Digital features include up to six user profiles, a Wi-Fi hotspot, handwriting recognition, improved natural voice control and the inclusion of Amazon’s Alexa voice assistant, in addition to Android Auto and Apple CarPlay support.
Audi promises that the new A3 offers better comfort and dynamic properties than its predecessor in all of its forms, but particularly when aided by optional adaptive damper control, progressive steering and four driving modes.
Its MQB II architecture, which it shares with the new, eighth-generation Volkswagen Golf, is claimed to be lighter, yet also more rigid than the platform it replaces.
The Sportback will be followed by a five-door hatchback and four-door sedan (also due later this year), though there will be no A3 Cabriolet, with Audi having dropped the three-door body style. Audi, however, plans to introduce a high-riding A3 Allroad model in its absence, with crossover-like styling and a chassis tuned around all-season tyres. This is set to challenge the new Mercedes-Benz GLA from the end of 2021.
Our sister publication Autocar UK understands that there are also plans for a Mercedes-Benz CLA-rivalling five-door liftback, which is expected to arrive next year.
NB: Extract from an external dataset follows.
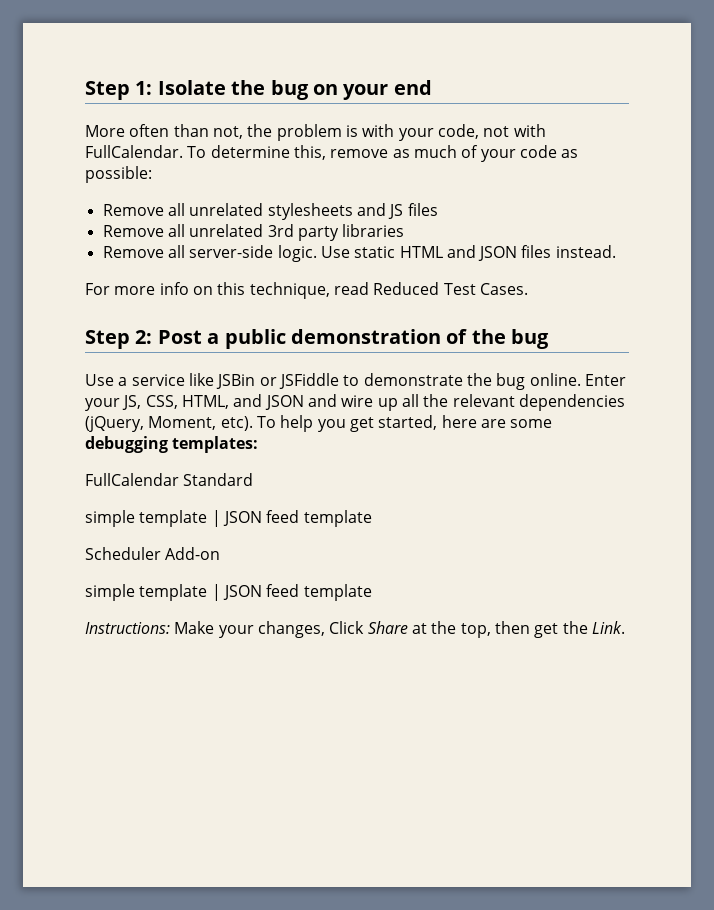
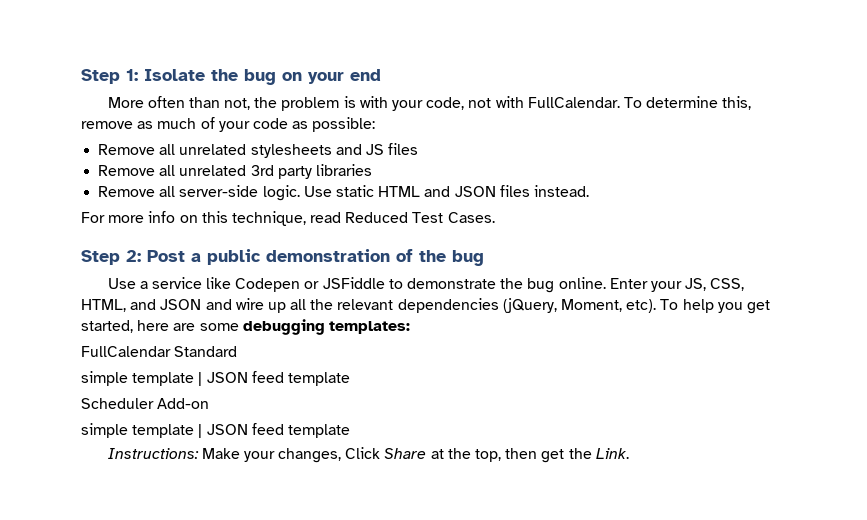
[216,374,256,389] JSBin -> [235,278,301,292] Codepen

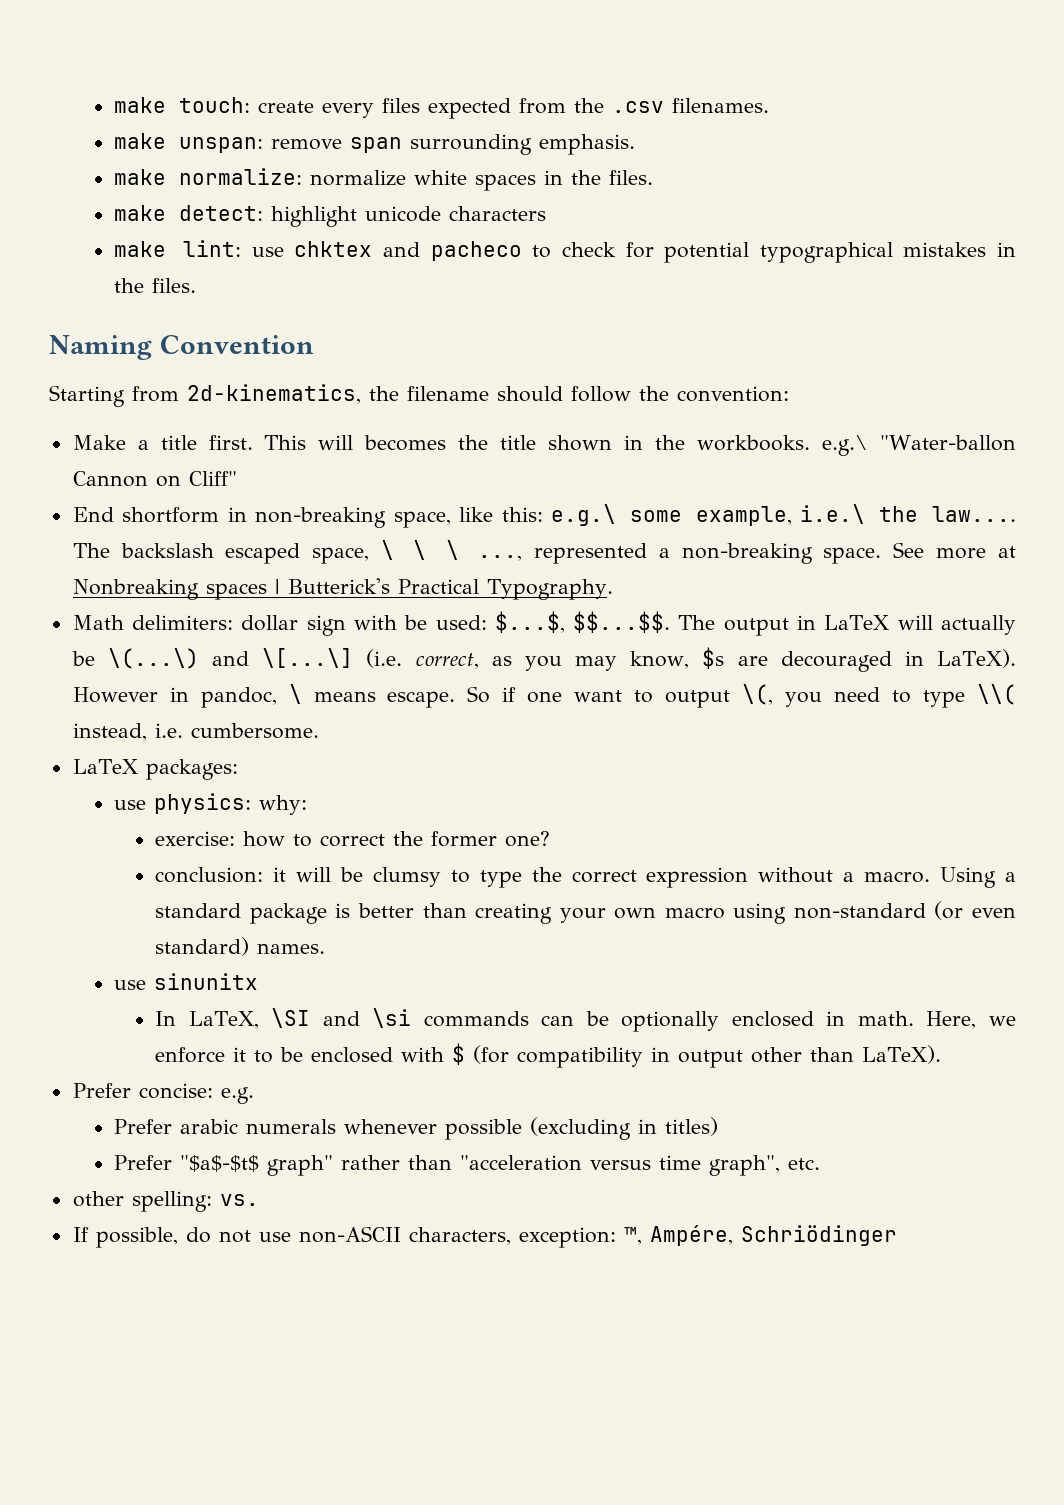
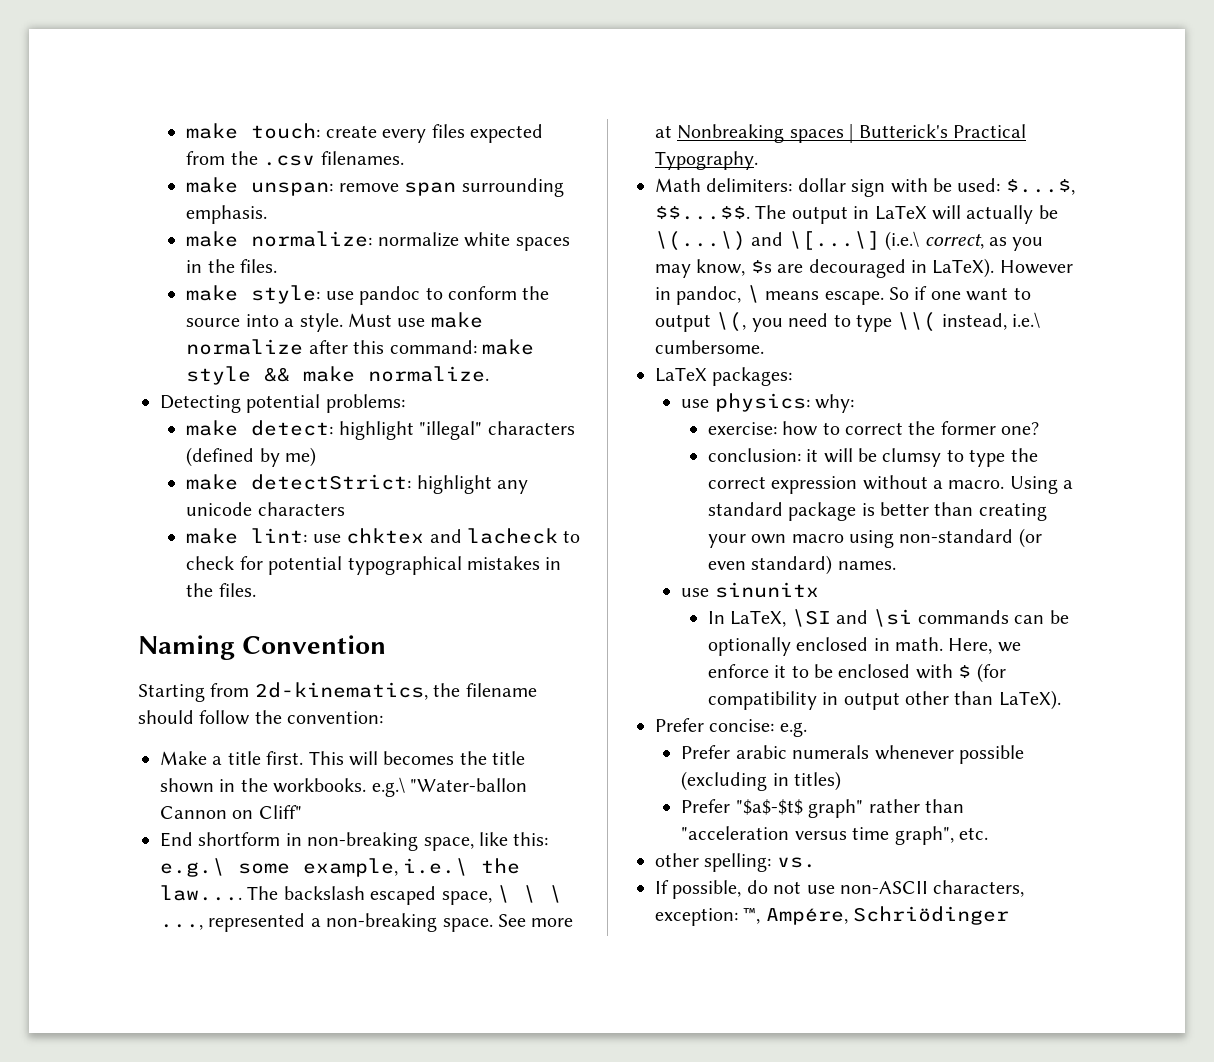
[178,205,357,227] detect: highlight -> [251,285,550,305] [186,312,483,332] [186,339,534,355] [186,366,490,385] [160,394,405,413] [186,420,575,440] [186,447,317,467] [186,474,529,494] style: use pandoc to conform the source into a style. Must use make normalize after this command: make style && make normalize. // Detecting potential problems: // make detect: highlight "illegal" characters (defined by me) // make detectStrict: highlight any
[430,241,522,261] pacheco -> [466,528,558,544] lacheck
[366,649,403,668] (i.e. -> [885,231,920,251] (i.e.\
[154,723,183,738] i.e. -> [1012,312,1041,328] i.e.\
The A3 in India sits as the entry point to the Audi range and can be had in either sedan or Cabriolet body style, with a petrol or diesel engine option (sedan only). It however remains to be seen when and which body styles of the new A3 will arrive in India. In 2020, Audi has already seen the launch of two new models in the form of its flagships, the new A8 limousine and the Q8 SUV.